Truth is no excuses will be accepted for not accepting his offer of grace. ‘He asks too much of me, I don’t want to stop sleeping with my girlfriend’—that won’t cut it as an excuse. ‘I don’t want to be considered a religious freak’—that won’t cut it as an excuse. ‘I simply can’t accept a God who allows suffering in the world’—the issue of suffering may cause us a sincere dilemma, but it doesn’t provide an adequate excuse for rejecting God’s gracious invitation. On the Day of Judgement no excuses will be accepted for not crowning Jesus our forgiver and leader!
2. Amazing grace of God's invitation.
The Middle East is a shame culture. The pathetic excuses for not attending the party would have been recognised as a calculated insult. People would have been talking about this for years. But the host responds with amazing kindness.
'Go out quickly into the streets and lanes of the city and bring in the poor, the blind, and lame.' This is where the outcasts were found in the city. Jesus had already taught, 'when you give a feast, invite the poor, the crippled, the lame, the blind, and you will be blessed, because they cannot repay you. For you will be repaid at the resurrection of the just.' Jesus offers us grace and expects us to act graciously towards others. He has treated us with mercy and expects us to be merciful. He has treated us as we do not deserve and expects us to show kindness.
The outcasts did come to Jesus. The broken and failed come to Jesus. His message of forgiveness resonates with those who recognise we are spiritually bankrupt. We are amazed and feel privileged that he would invite us. We are the spiritually poor, lame, and blind. We know that we could never return the favour. We know that the appropriate response is to be thankful. But the proud, the good and the respectable don’t see what Jesus has to offer them.
The servant notices that there are still empty seats. 'Go out into the highways and hedges and compel people to enter, that the house may be filled.' The message is taken outside the city. This has long being thought to be a picture of the message being taken to non-Jews (Gentiles). This message is for all people groups. God is gathering together a people that will form the great inter-racial multitude that will sing praises to Jesus around the throne of God.

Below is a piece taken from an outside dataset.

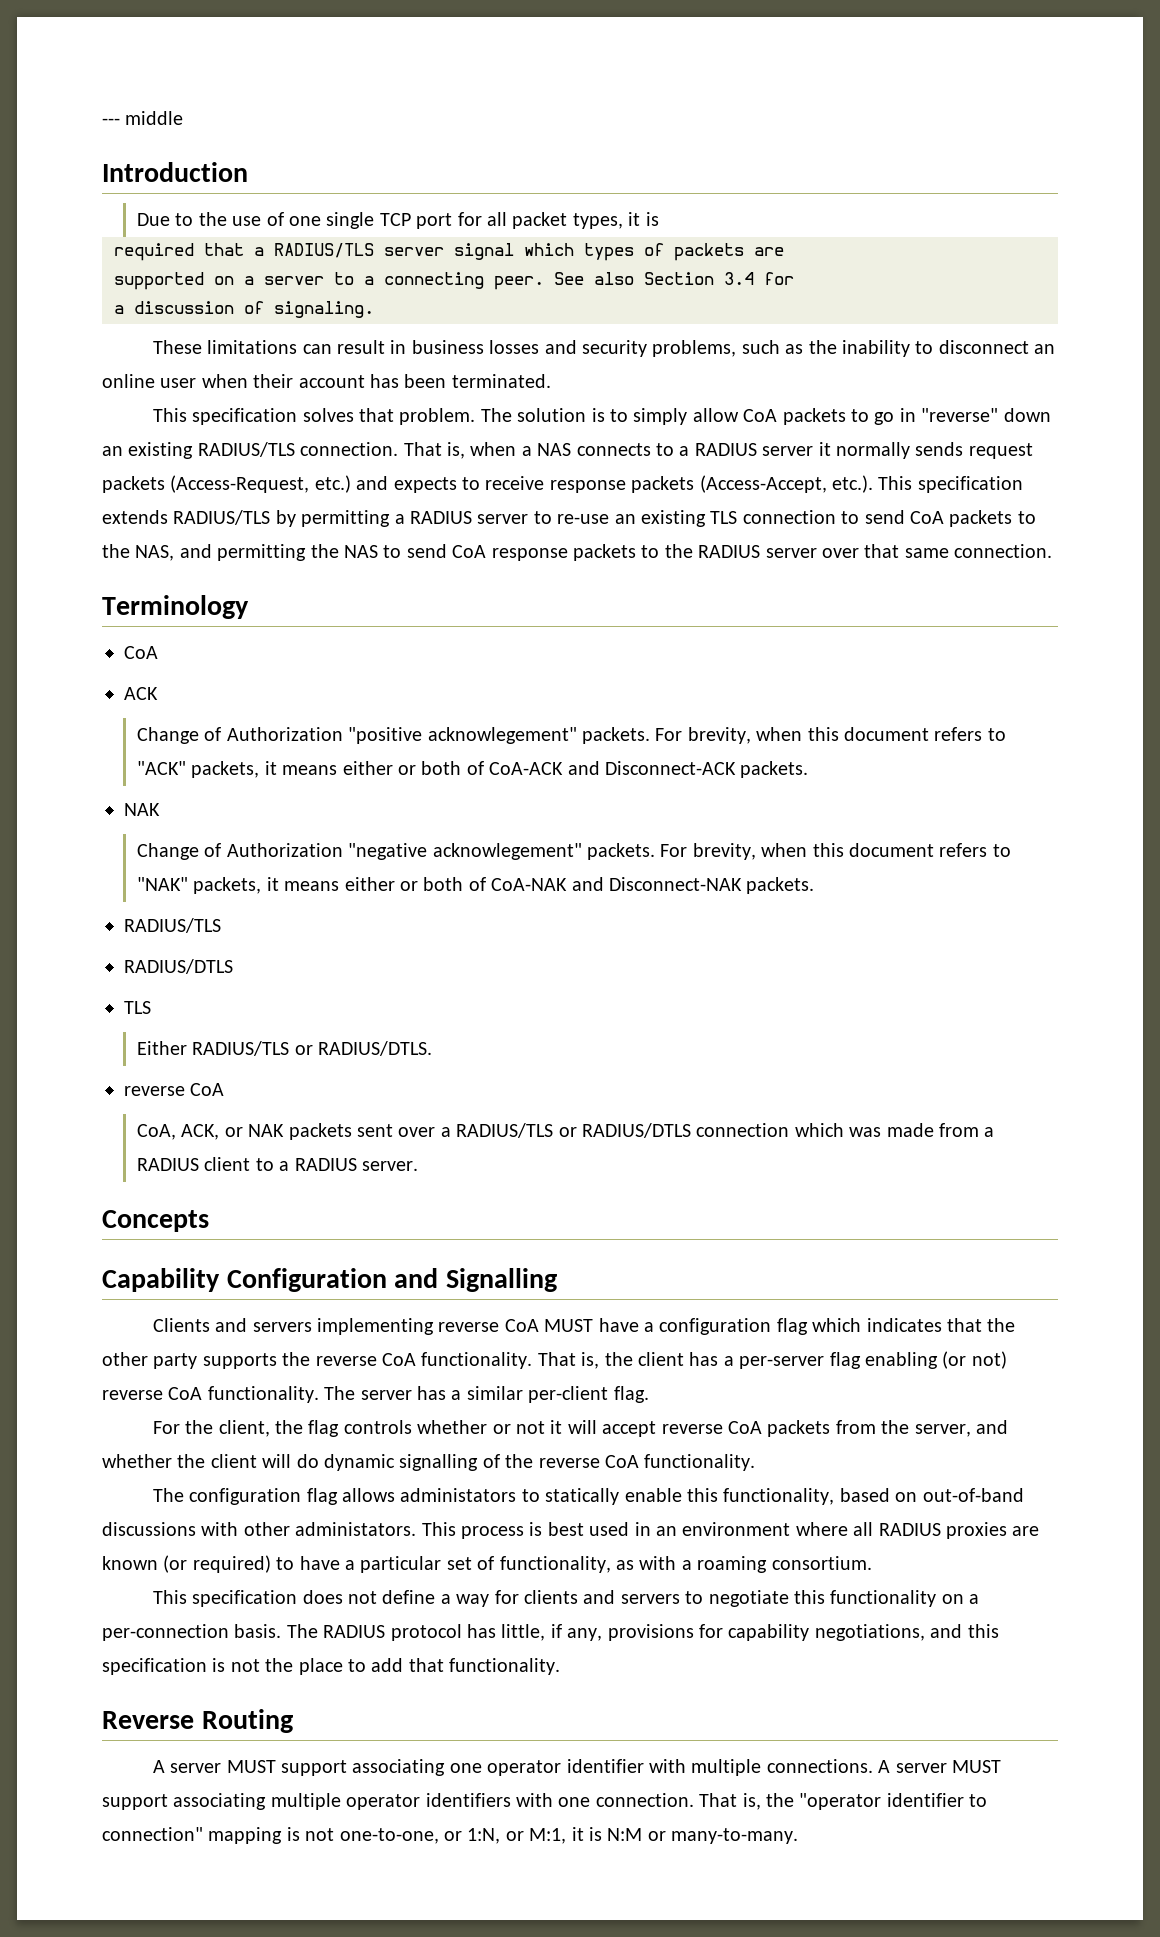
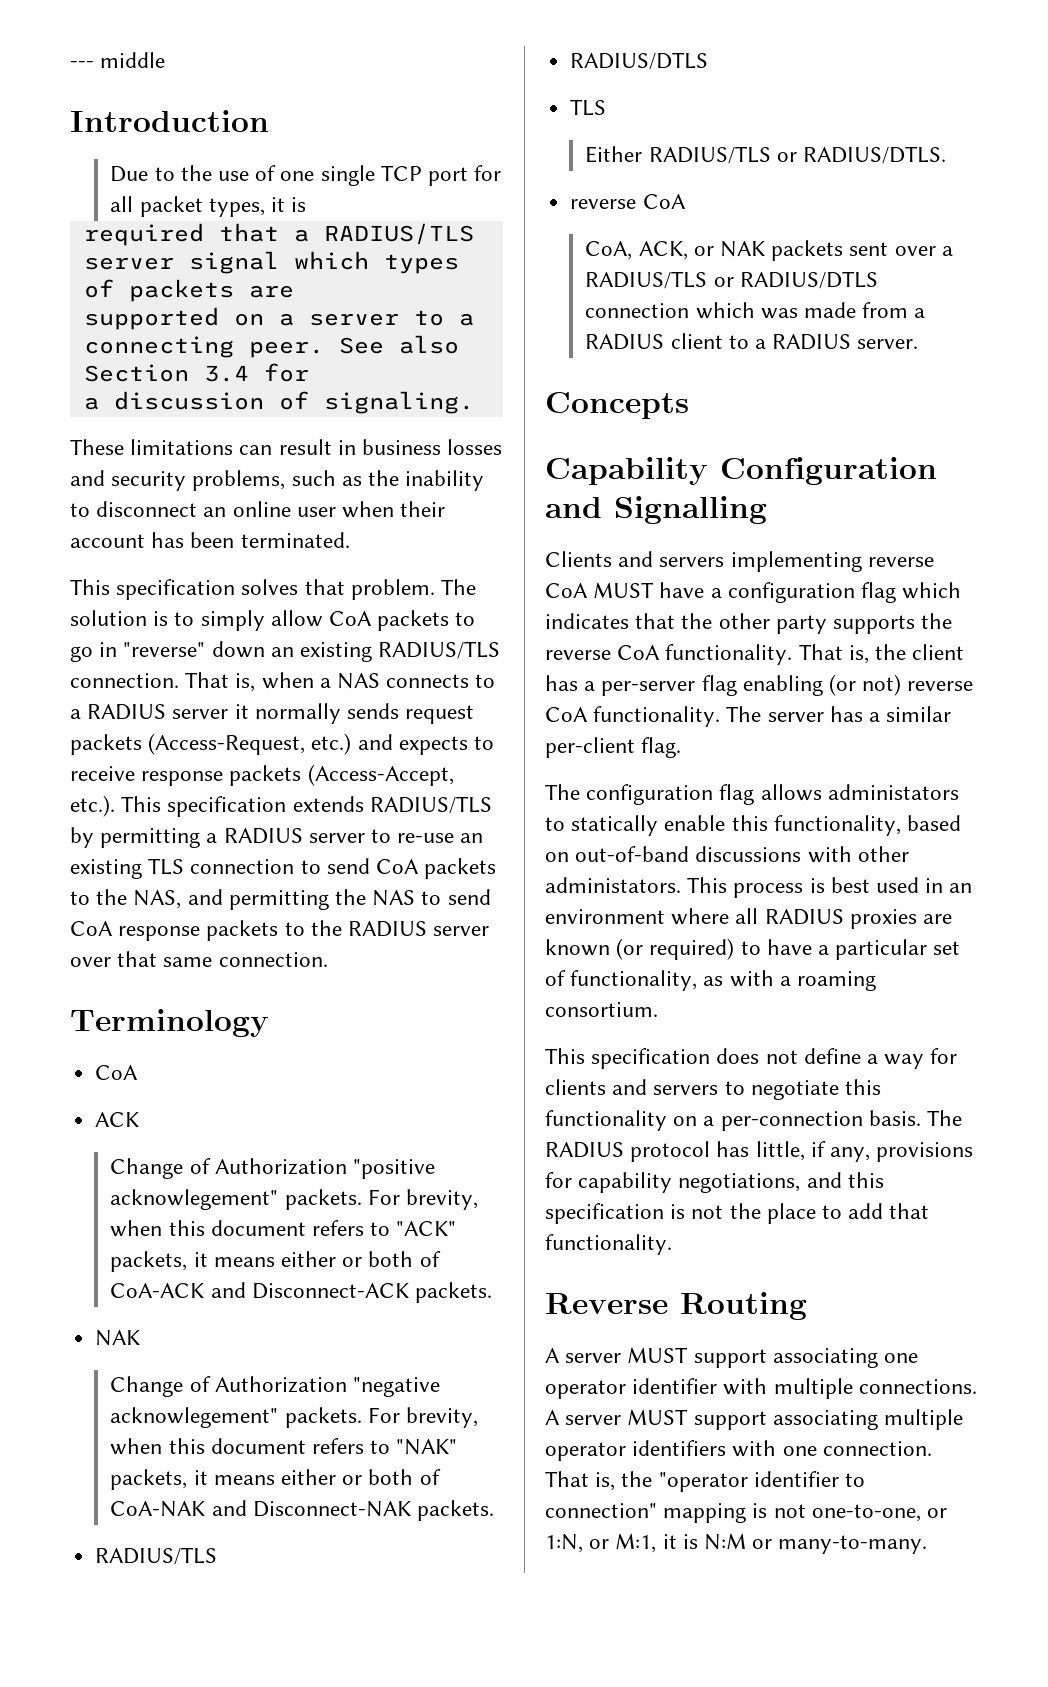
- For the client, the flag controls whether or not it will accept reverse CoA packets from the server, and whether the client will do dynamic signalling of the reverse CoA functionality.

‘Compel them to come.’ The servant was told this because they might not take the invitation seriously. It might seem too good to be true. ‘So grab them by the arm and bring them to see.’ We are to plead with people and pray persistently pray for people to listen to the good news we want to share with them. Remember the five people we said that we would pray for—how are we doing in persisting for them in prayer and looking for the opportunity to speak to them about Jesus?
We are not invited because we are impressive—we are the spiritually lame, blind and poor. We are not invited because of what we can offer—we will never be able to repay the gracious invitation. We are not invited because we were enthusiastic—we had to be compelled to come in. The guests should never forget what we were—the Christian life necessarily begins in humility but we can become proud and critical as we travel along. The guests must always be telling others that they too are welcome—if they are not too proud to come.